O delegado geral da Polícia Civil, Bernardino Brito Filho, presente no velório do investigador (leia mais abaixo), disse ao CORREIO que quatro suspeitos já foram identificados, pois têm "indícios fortes" de autoria. Ele disse que a polícia já trabalha com uma linha de investigação, mas que não iria divulgar para não atrapalhar as investigações."Vamos dar a resposta, mas dentro da lei. Além de policial, ele era um cidadão", afirmou Bernardino. No ano passado, o filho de Luís Cláudio foi baleado no Engenho Velho da Federação. Na ocasião, o chefe do SI da DAI conseguiu escapar. “Um dos filhos dele foi ficou ferido em um confronto entre traficantes rivais. Luís Cláudio estava junto ao filho quando aconteceu”, contou Marcos Maurício. No dia 5 de fevereiro de 2017, Luís Cláudio e o filho foram atingidos na perna por integrantes do BDM que atacavam rivais na Rua Apolinário Santana.

Ainda no IML, parentes de Luís Cláudio também disseram acreditar que a morte dele está ligada à profissão que exercia há três décadas.“Ele nasceu e se criou lá, no Engenho Velho da Federação. Todo mundo sabia que ele era policial. Tudo mundo respeitava ele. Meu tio ficava de boa. Lá, na área, ele era um morador comum. Vestia roupa de policial quando chegava no trabalho. Agora, se alguém mexesse com a família, era outra coisa”, contou um sobrinho do policial, que não quis revelar o nome.Luís Cláudio tinha mais de 30 anos na Polícia Civil e se orgulhava disso. “Meu pai sempre quis ser policial. Ele foi do Exército, quando começou sua paixão. Passou por várias unidades e amava o que fazia. Sentia orgulho”, contou um dos seis filhos do agente durante a liberação do corpo. 

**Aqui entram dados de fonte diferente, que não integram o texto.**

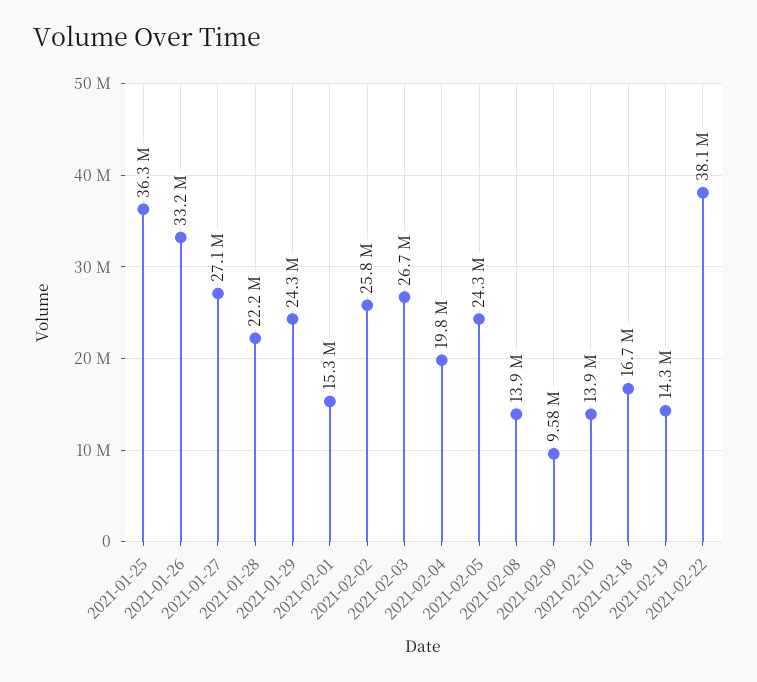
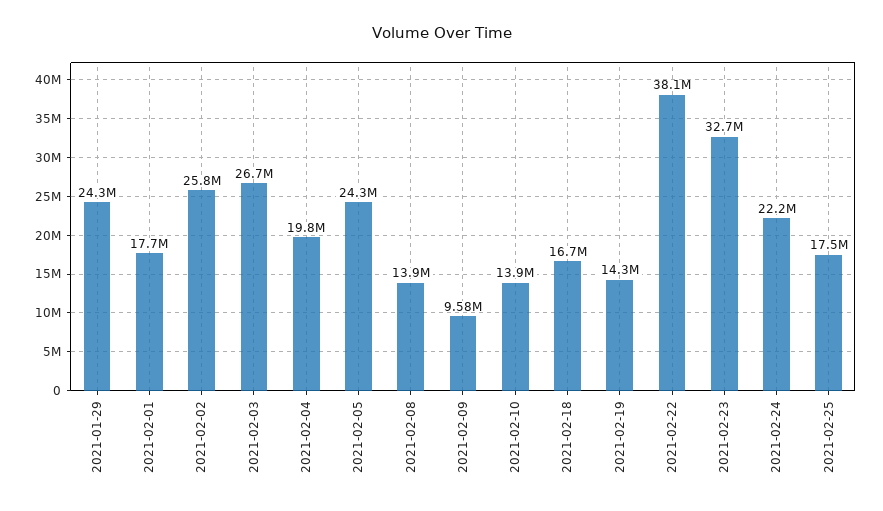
2021-01-25: 36300000 -> none
2021-01-26: 33200000 -> none
2021-01-27: 27100000 -> none
2021-01-28: 22200000 -> none
2021-02-01: 15300000 -> 17700000
2021-02-23: none -> 32700000
2021-02-24: none -> 22200000
2021-02-25: none -> 17500000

Além da DAI, o policial trabalhou na Delegacia de Repressão a Furtos e Roubos (DRFR), 4ª Delegacia (São Caetano), 11ª Delegacia (Tancredo Neves), Depom (Departamento de Polícia Metropolitana), dentre outras unidades.

Revolta Pela manhã, o clima era de revolta na DAI. “A polícia está acuada. Luís Cláudio era um policial atuante. Estamos arrasados. Ele era o primeiro a chegar para trabalhar. Chegava às 7h todos os dias. Isso é uma desgraça!”, desabafou um dos agentes.“O que não vai ficar é de graça”, emendou outro policial.Policiais de outras unidades estão junto com agentes da DAI fazendo diligências no Engenho Velho da Federação, reforçando a suspeita de que os autores são pessoas que estão no bairro. “Forças da Polícia Civil estão concentradas nos principais pontos de tráfico da região, mas ainda estamos sem rumo. Não temos ainda autoria”, disse um dos agentes da 7ª Delegacia (Rio Vermelho), unidade responsável pelo Engenho Velho da Federação.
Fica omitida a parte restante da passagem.